Using the entries that follow, write out the line containing "[78,403,207,415] docker-standalone: ->", the line containing "[510,144,560,158] iView. ->", and every line between them, exactly and nothing else.

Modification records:
########################################

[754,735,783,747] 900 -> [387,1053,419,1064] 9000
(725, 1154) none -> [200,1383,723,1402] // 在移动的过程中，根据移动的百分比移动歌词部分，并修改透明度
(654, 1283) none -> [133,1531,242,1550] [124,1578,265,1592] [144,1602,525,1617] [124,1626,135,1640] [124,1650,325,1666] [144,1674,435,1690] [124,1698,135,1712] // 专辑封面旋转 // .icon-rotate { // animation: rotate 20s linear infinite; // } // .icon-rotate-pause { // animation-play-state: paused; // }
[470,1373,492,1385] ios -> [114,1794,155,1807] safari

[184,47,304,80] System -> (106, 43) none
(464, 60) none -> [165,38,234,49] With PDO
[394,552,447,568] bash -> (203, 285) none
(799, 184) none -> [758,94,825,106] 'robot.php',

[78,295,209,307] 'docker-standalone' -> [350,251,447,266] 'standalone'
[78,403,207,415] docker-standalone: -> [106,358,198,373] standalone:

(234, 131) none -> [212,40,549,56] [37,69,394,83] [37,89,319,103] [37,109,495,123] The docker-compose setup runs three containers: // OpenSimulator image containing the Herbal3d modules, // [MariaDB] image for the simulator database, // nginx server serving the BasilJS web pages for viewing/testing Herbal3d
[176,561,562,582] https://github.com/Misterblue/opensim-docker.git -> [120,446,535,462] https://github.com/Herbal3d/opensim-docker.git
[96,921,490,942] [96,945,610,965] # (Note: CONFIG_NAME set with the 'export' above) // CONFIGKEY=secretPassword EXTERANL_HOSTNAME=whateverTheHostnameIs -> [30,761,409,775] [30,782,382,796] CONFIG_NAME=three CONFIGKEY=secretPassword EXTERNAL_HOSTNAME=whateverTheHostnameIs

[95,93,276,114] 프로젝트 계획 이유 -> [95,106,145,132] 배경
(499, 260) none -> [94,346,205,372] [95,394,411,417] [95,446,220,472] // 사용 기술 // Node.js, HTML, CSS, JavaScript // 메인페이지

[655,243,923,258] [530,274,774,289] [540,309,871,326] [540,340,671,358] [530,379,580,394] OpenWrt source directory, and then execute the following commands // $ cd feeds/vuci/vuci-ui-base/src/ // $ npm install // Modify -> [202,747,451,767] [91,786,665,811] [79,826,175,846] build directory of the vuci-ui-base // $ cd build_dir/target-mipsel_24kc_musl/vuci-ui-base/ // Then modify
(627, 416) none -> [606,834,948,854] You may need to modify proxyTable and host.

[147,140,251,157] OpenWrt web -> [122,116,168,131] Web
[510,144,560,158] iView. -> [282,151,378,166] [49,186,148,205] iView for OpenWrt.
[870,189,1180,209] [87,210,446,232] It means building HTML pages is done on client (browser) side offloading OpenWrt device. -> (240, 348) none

########################################

_FINAL ANSWER:_
[78,403,207,415] docker-standalone: -> [106,358,198,373] standalone:

(234, 131) none -> [212,40,549,56] [37,69,394,83] [37,89,319,103] [37,109,495,123] The docker-compose setup runs three containers: // OpenSimulator image containing the Herbal3d modules, // [MariaDB] image for the simulator database, // nginx server serving the BasilJS web pages for viewing/testing Herbal3d
[176,561,562,582] https://github.com/Misterblue/opensim-docker.git -> [120,446,535,462] https://github.com/Herbal3d/opensim-docker.git
[96,921,490,942] [96,945,610,965] # (Note: CONFIG_NAME set with the 'export' above) // CONFIGKEY=secretPassword EXTERANL_HOSTNAME=whateverTheHostnameIs -> [30,761,409,775] [30,782,382,796] CONFIG_NAME=three CONFIGKEY=secretPassword EXTERNAL_HOSTNAME=whateverTheHostnameIs

[95,93,276,114] 프로젝트 계획 이유 -> [95,106,145,132] 배경
(499, 260) none -> [94,346,205,372] [95,394,411,417] [95,446,220,472] // 사용 기술 // Node.js, HTML, CSS, JavaScript // 메인페이지

[655,243,923,258] [530,274,774,289] [540,309,871,326] [540,340,671,358] [530,379,580,394] OpenWrt source directory, and then execute the following commands // $ cd feeds/vuci/vuci-ui-base/src/ // $ npm install // Modify -> [202,747,451,767] [91,786,665,811] [79,826,175,846] build directory of the vuci-ui-base // $ cd build_dir/target-mipsel_24kc_musl/vuci-ui-base/ // Then modify
(627, 416) none -> [606,834,948,854] You may need to modify proxyTable and host.

[147,140,251,157] OpenWrt web -> [122,116,168,131] Web
[510,144,560,158] iView. -> [282,151,378,166] [49,186,148,205] iView for OpenWrt.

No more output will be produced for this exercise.